O’ Brien, who has restored it, says it has the most beautiful sound he has heard from a harpsichord. Well, it sure is among the most beautiful. There is a 18-minutes video, there is so much to hear and so much to see:
At minute 5:34 you can hear the peau de buffle. Oh, now I understand why the makers would take the trouble to make a fourth rank of jacks. But then I don’t understand why so few makers today take the same trouble.
However, look at minute 14:16 to minute 14:24. The bass end of the jackrail is moving up and down because of the jacks hitting under it? or am I wrong?
I see that in other spots of the video as well, but not at the beginning, where there is much playing in the bass.
What a wonderful instrument- maybe it is just one or two jacks that are causing the jackrail to waggle. The cheeky artwork gives the term ‘cheek painting’ which is used in the description additional (maybe unintended) relevance.
Yes, a wonderful instrument. I don’t know the asking price of the harpsichord. They actually produced a beautiful book about the restoration.
At the point you mention in the video, 14:16 to 14:24, it is clear that the bass jackrail hook had been incrementally working its way out of its eye, so by that point in the recording, there was only the mass of the jackrail holding everything together in the bass. As the keydip on a French Double is limited by the jackrail, this would have meant that the keydip in the bass was increased, but there would have also been the feeling of increased key pressure because the left hand fingers in particular would be lifting the weight of the jackrail itself.

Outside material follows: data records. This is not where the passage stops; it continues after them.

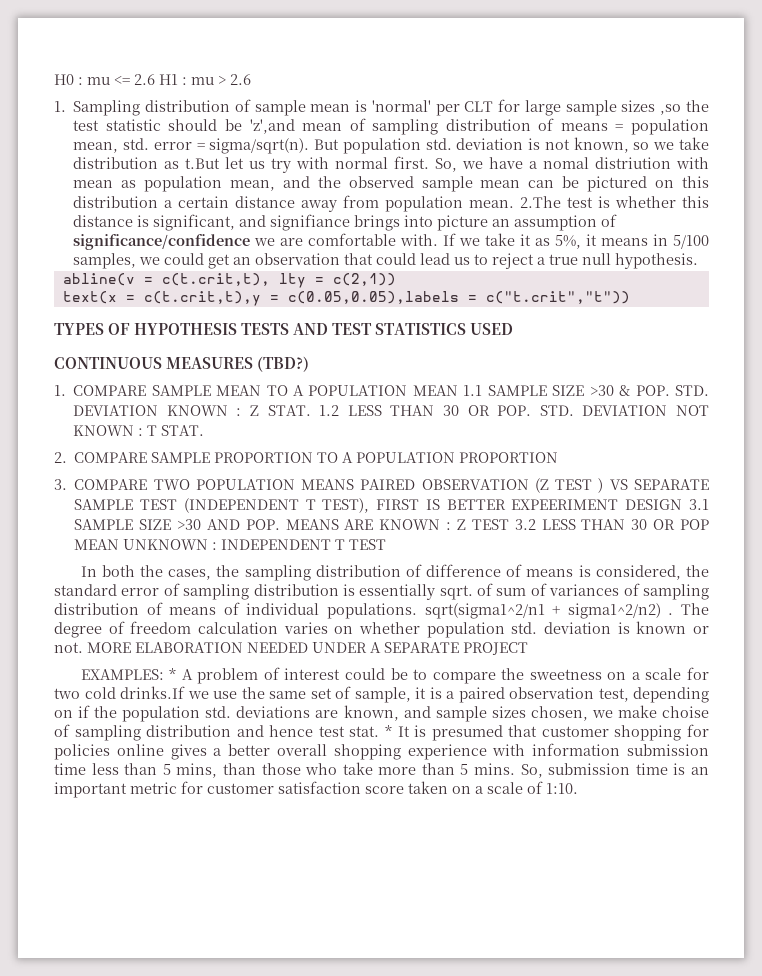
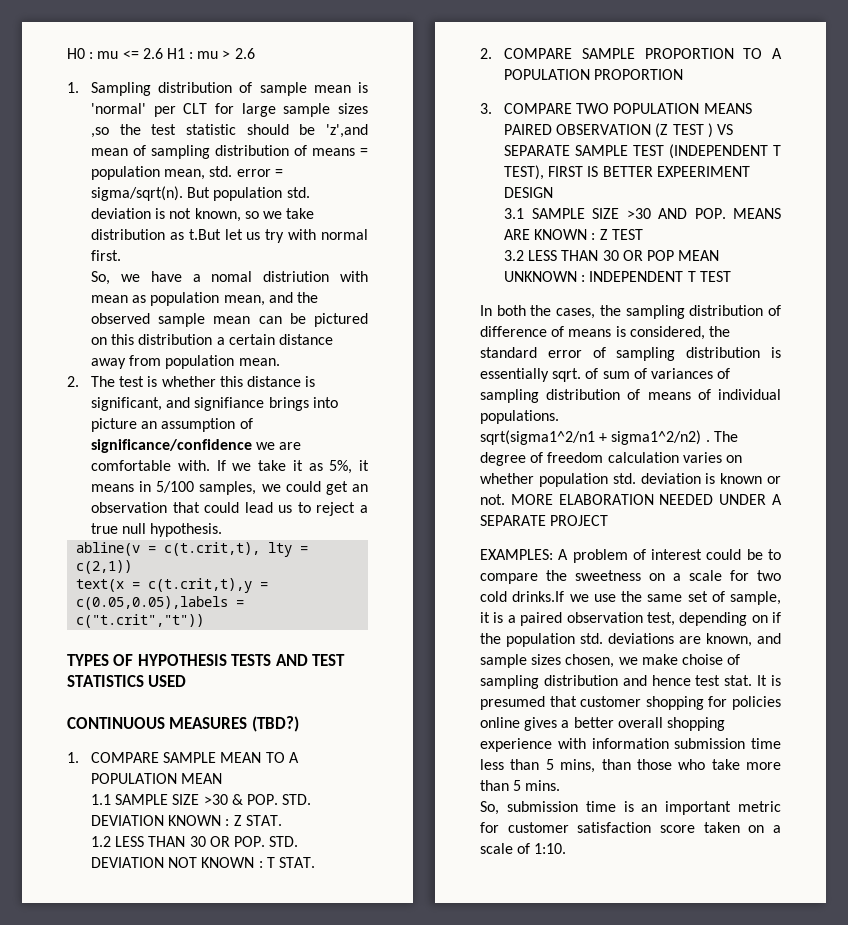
- But population std. deviation is not known, so we take distribution as t.But let us try with normal first. So, we have a nomal distriution with mean as population mean, and the observed sample mean can be pictured on this distribution a certain distance away from population mean. 2.The test is whether this distance is significant, and signifiance brings into picture an assumption of significance/confidence we are comfortable with.
+ But population std. deviation is not known, so we take distribution as t.But let us try with normal first.
+ So, we have a nomal distriution with mean as population mean, and the observed sample mean can be pictured on this distribution a certain distance away from population mean.
+ 2. The test is whether this distance is significant, and signifiance brings into picture an assumption of significance/confidence we are comfortable with.
- 1. COMPARE SAMPLE MEAN TO A POPULATION MEAN 1.1 SAMPLE SIZE >30 & POP. STD. DEVIATION KNOWN : Z STAT. 1.2 LESS THAN 30 OR POP. STD. DEVIATION NOT KNOWN : T STAT.
+ 1. COMPARE SAMPLE MEAN TO A POPULATION MEAN
+ 1.1 SAMPLE SIZE >30 & POP. STD. DEVIATION KNOWN : Z STAT.
+ 1.2 LESS THAN 30 OR POP. STD. DEVIATION NOT KNOWN : T STAT.
- 3. COMPARE TWO POPULATION MEANS PAIRED OBSERVATION (Z TEST ) VS SEPARATE SAMPLE TEST (INDEPENDENT T TEST), FIRST IS BETTER EXPEERIMENT DESIGN 3.1 SAMPLE SIZE >30 AND POP. MEANS ARE KNOWN : Z TEST 3.2 LESS THAN 30 OR POP MEAN UNKNOWN : INDEPENDENT T TEST
+ 3. COMPARE TWO POPULATION MEANS PAIRED OBSERVATION (Z TEST ) VS SEPARATE SAMPLE TEST (INDEPENDENT T TEST), FIRST IS BETTER EXPEERIMENT DESIGN
+ 3.1 SAMPLE SIZE >30 AND POP. MEANS ARE KNOWN : Z TEST
+ 3.2 LESS THAN 30 OR POP MEAN UNKNOWN : INDEPENDENT T TEST
- In both the cases, the sampling distribution of difference of means is considered, the standard error of sampling distribution is essentially sqrt. of sum of variances of sampling distribution of means of individual populations. sqrt(sigma1^2/n1 + sigma1^2/n2) .
+ In both the cases, the sampling distribution of difference of means is considered, the standard error of sampling distribution is essentially sqrt. of sum of variances of sampling distribution of means of individual populations.
+ sqrt(sigma1^2/n1 + sigma1^2/n2) .
- EXAMPLES: * A problem of interest could be to compare the sweetness on a scale for two cold drinks.If we use the same set of sample, it is a paired observation test, depending on if the population std. deviations are known, and sample sizes chosen, we make choise of sampling distribution and hence test stat.
+ EXAMPLES: A problem of interest could be to compare the sweetness on a scale for two cold drinks.If we use the same set of sample, it is a paired observation test, depending on if the population std. deviations are known, and sample sizes chosen, we make choise of sampling distribution and hence test stat.
- * It is presumed that customer shopping for policies online gives a better overall shopping experience with information submission time less than 5 mins, than those who take more than 5 mins. So, submission time is an important metric for customer satisfaction score taken on a scale of 1:10.
+ It is presumed that customer shopping for policies online gives a better overall shopping experience with information submission time less than 5 mins, than those who take more than 5 mins.
+ So, submission time is an important metric for customer satisfaction score taken on a scale of 1:10.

(I can diagnoze this because I’ve sadly experienced it twice in live concerts: I now check to ensure that my jackrail hooks can’t disengage no matter how firm the touch of the player!)
Thanks Carey, much appreciated. I was planning to download the relevant pages from claviantica.
Someone can easily miss the very tiny download button (I did miss it for several minutes), so I am putting here a screenshot with the button emphasized.
For some reason, the documentation carries neither the Boalch 3rd edition code nor the Boalch-Mould-Online (BMO) number. It is actually the BMO-1617 (this is a coincidence: BMO is a progressive numeration, and the 1617 is by sheer coincidence the year of the original making).
I just verified that the BMO entry has been thoroughly updated: it includes a relatively complete set of photos as well as the link to the digital version of the book.
Yes a very important instrument with an exotic history, I’m told that the asking price is extremely high, and it therefore remains unsold.
The claims about the case decoration are to be taken with a pinch of salt. An opposing opinion is that the case was redecorated in the 19th century, though the lid painting seems to be much older.
It’s the opinion of several people I know who are familiar with 18th-century French painting styles, including myself. But most crucially, it is the opinion of the leading French expert on harpsichord decoration, who attended the concert which Carey was also invited to. I don’t remember her name. She absolutely did not agree with the description/attribution of the decoration which has been shared online by Grant O’Brien.
I imagine a bit of synchrotron radiation pigment dating would answer the question with some definiteness. [We have one of the world’s brightest synchrotrons here in Melbourne and apart from protein folding studies they do also use it for artwork research.]
Of course with ivory keyboards this instrument will never make it out of Scotland overseas, so the market for a sale is presumably highly restricted to only Britain.
It says permission is “possible” for antiques sold to museums or for musical instruments before 1947 or, with a different set of requisites, between 1947 and 1975.
This is for importation in EU, I think the same could applicable to USA.